Pets can be the anchor in a Navy family that moves not only from coast to coast in America but around the globe. My husband and I brought home our baby parrot when we’d been married two years, and for the next five years he was our practice infant. We spoiled him and moved him from Florida to California to Alabama to Washington State to Tennessee and back to Washington. He came to Italy and Belgium with us. When we found out we were moving to Russia for two years we were saddened to have to leave him behind, but grateful for the dear friends who are fostering him until our return. The twelve-week-old baby parrot is now 22 years old and loves to torture his foster family.
We adopted our first dog, Shadow, while in Memphis. I rescued her from the unkempt backyard of a lawyer in a very nice part of town. Animal abuse and neglect knows no socio-economic borders.
Shadow quickly became part of the family and joined us on our moving adventures. She came to Moscow with us at age 10, and I had some fears about her making the full two years here but she’d been so strong and healthy to date (save for the usual lab-mix issues of skin, allergies, and eating whatever she could find wherever she found it).
She stood guard at our apartment window when the President came to town and watched the First Lady’s motorcade go by.
Shadow gave the kids comfort when Daddy had to go far away for months on end, defending our freedom. The Christmas Eve that it was just the kids and I on Whidbey Island, WA, Shadow provided the comic relief needed by taking off with wrapping paper as I tried to valiantly to play Mom, Dad and Santa while the kids slept and my husband prepared his squadron for wartime a world away.
Shadow was the Gandhi of dogs. Little kids flocked to her as did adults who’d say “I’m not a dog person but Shadow’s different.”

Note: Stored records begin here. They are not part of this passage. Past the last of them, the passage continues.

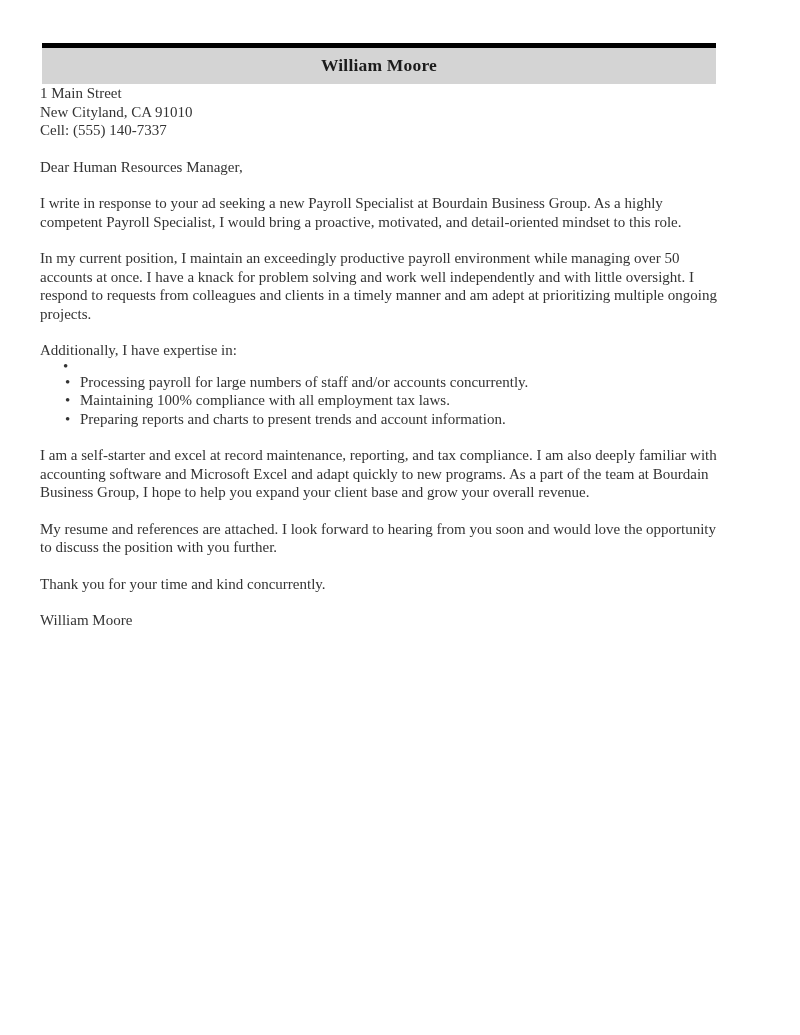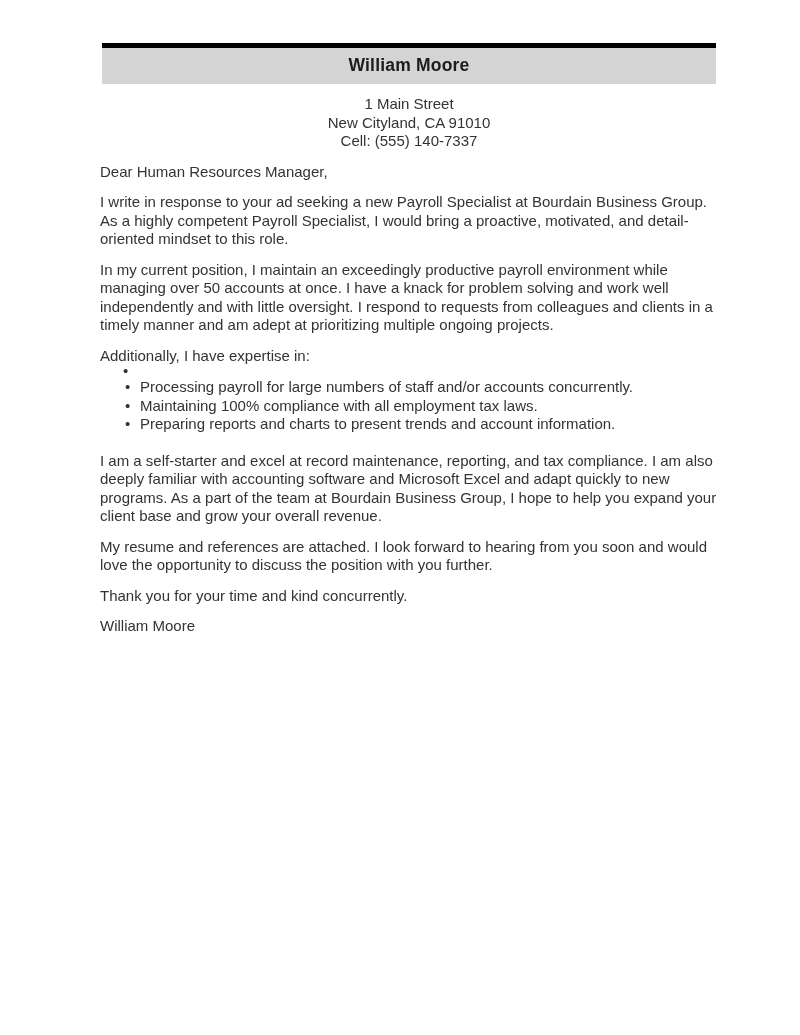--- a/index.html
+++ b/index.html
@@ -13,8 +13,8 @@
     height: 811px;
     background: #ffffff;
     box-sizing: border-box;
-    padding: 43px 82px 0 100px;
-    font-family: Liberation Sans, sans-serif;
+    padding: 43px 82px 0 40px;
+    font-family: Liberation Serif, serif;
     font-size: 15px;
     color: #333333;
   }

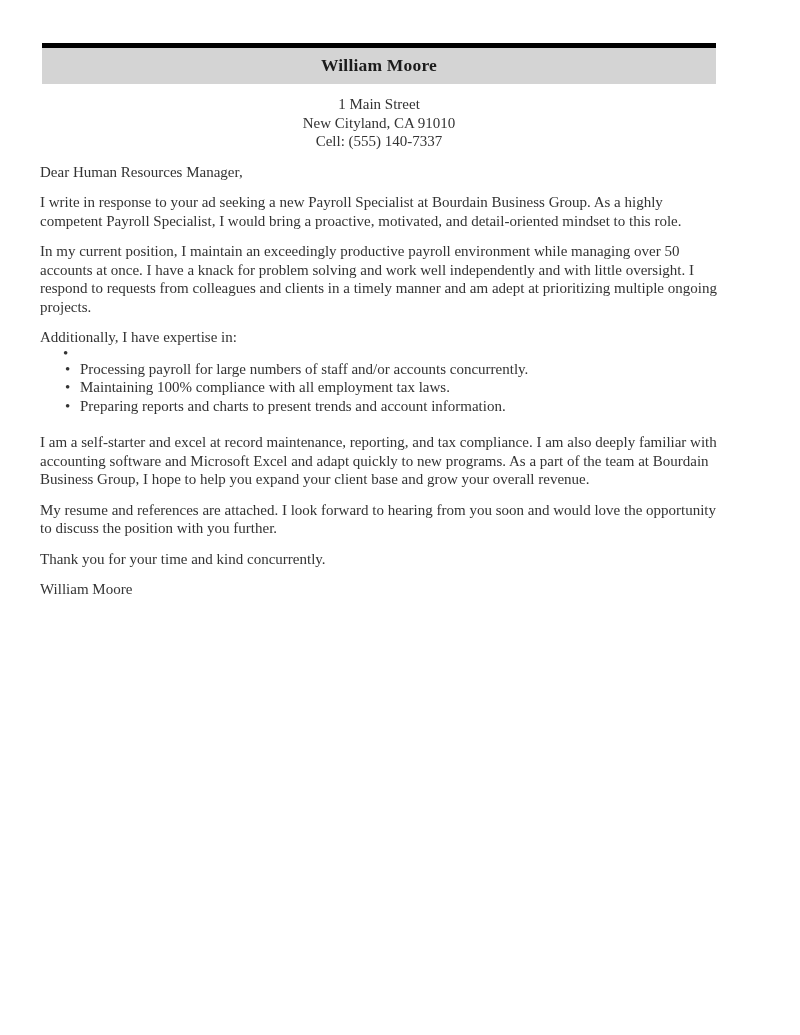--- a/index.html
+++ b/index.html
@@ -37,8 +37,6 @@
     letter-spacing: 0.2px;
   }
   .contact-block {
-    text-align: center;
-    margin-top: 11px;
     line-height: 18.5px;
   }
   .letter-body p {

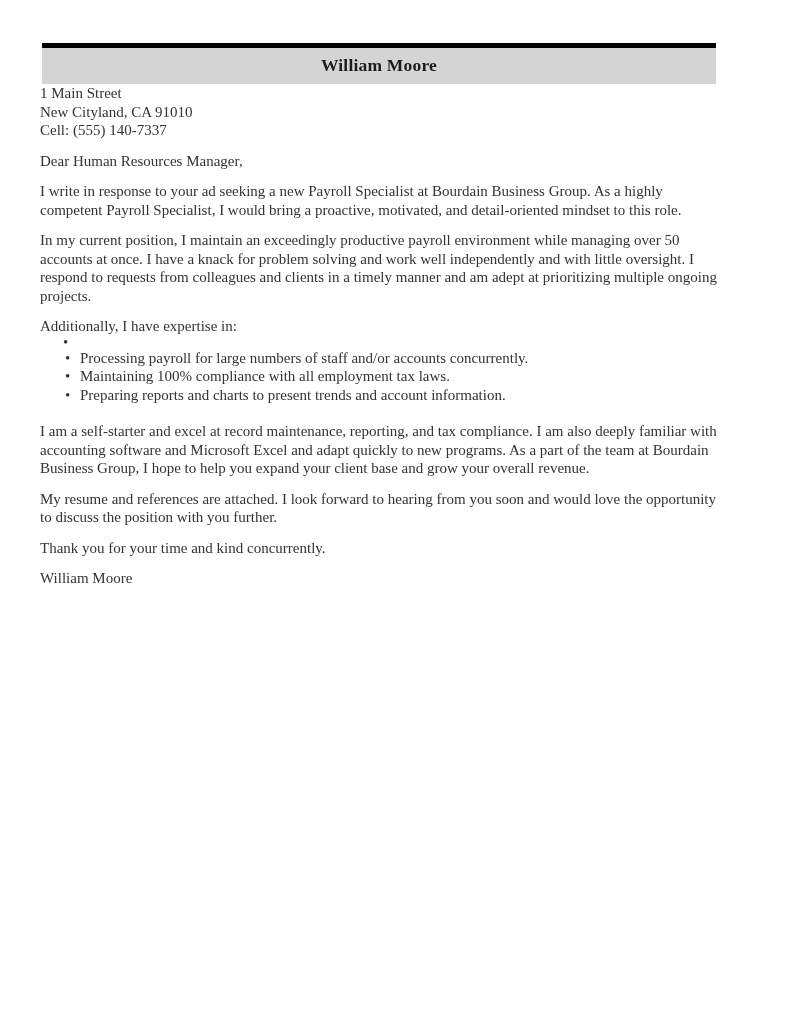--- a/index.html
+++ b/index.html
@@ -40,7 +40,7 @@
     line-height: 18.5px;
   }
   .letter-body p {
-    margin: 12px 0;
+    margin: 18px 0;
     line-height: 18.5px;
   }
   .letter-body .list-intro {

So it was with great sorrow that the kids and I returned from our vacation/smoke evacuation this summer to find an emaciated dog that’d barely made it through the record-breaking heat and debilitating smoke. Our housekeeper took wonderful care of her, so I knew it was something more than just the rough summer. Within days we knew our beloved dog had cancer and there was no going back.
Making the decision to put a pet down is heart-wrenching. Shadow went to heaven in my arms, in our apartment (they come to the home for such events in Russia). I knew I’d never love a dog as I’d loved Shadow. The kids and my husband where equally distraught but each of us showed it in different ways. Our vet gently suggested there are so many dogs that need homes in Moscow, but I didn’t want to hear about that. Not yet.
As we grieved Shadow the house seemed so empty. The grieving brought us all together and we were able to laugh over the silly things she’d done. What I’ll remember most of all is Shadow’s strength. She could have let go while we were gone but she didn’t. She waited until we came back and could say good-bye to her properly.
Within a month I had that “feeling” that there was another dog waiting for us. Nothing tangible, but those of us who have adopted pets know the deal.
I wanted another lab-mix female. But when I showed up at a local shelter the puppy fitting this description all but ignored me. A male German Shepherd mix puppy kept leaping up on my lap and kissing my face. The mastermind behind Moscow Animals rescue, Barb Spiers, snapped a few photos. I held the boy puppy’s sisters, but they weren’t interested in me either.
I left the rescue apartment and as I walked the streets of Moscow I had an incredible feeling of peace settle over me. I figured it was just my husband’s telepathic relief that I wasn’t bringing a new puppy home on impulse.
Over the next few days the puppy wouldn’t let go of my thoughts.
“He’s going to be a regal dog, like Shadow. He’s the one for us.” I told my husband this and he quietly acquiesced to my need for a new pet in our home.
I’m a woman of a certain age with children preparing to leave the nest. It’s a sad, exhilarating, scary time.
Yet instead of getting a new sports car or plastic surgery, I got a puppy. And for today, it’s just what not only I need but our family needs. Instead of allowing a lump to grow in my throat each time I watch my eldest walk into the room, knowing he’ll be at college less than a year from now (if we both survive the application process), we toss the ball back and forth and play with Misha.
My daughter and I giggle over how the men of the family lavish oodles of praise and “touchy-feely” cuddles on the new dog.
I’m still grieving Shadow’s loss. I feel her, see her face around the corners of the apartment. But I can’t help feeling that somehow she brought us Misha.
For this last year that we have both of our chicks in the nest, an unlikely new family member is helping us to continue to bond and love each other through the inevitable changes. Misha, our native Russian dog.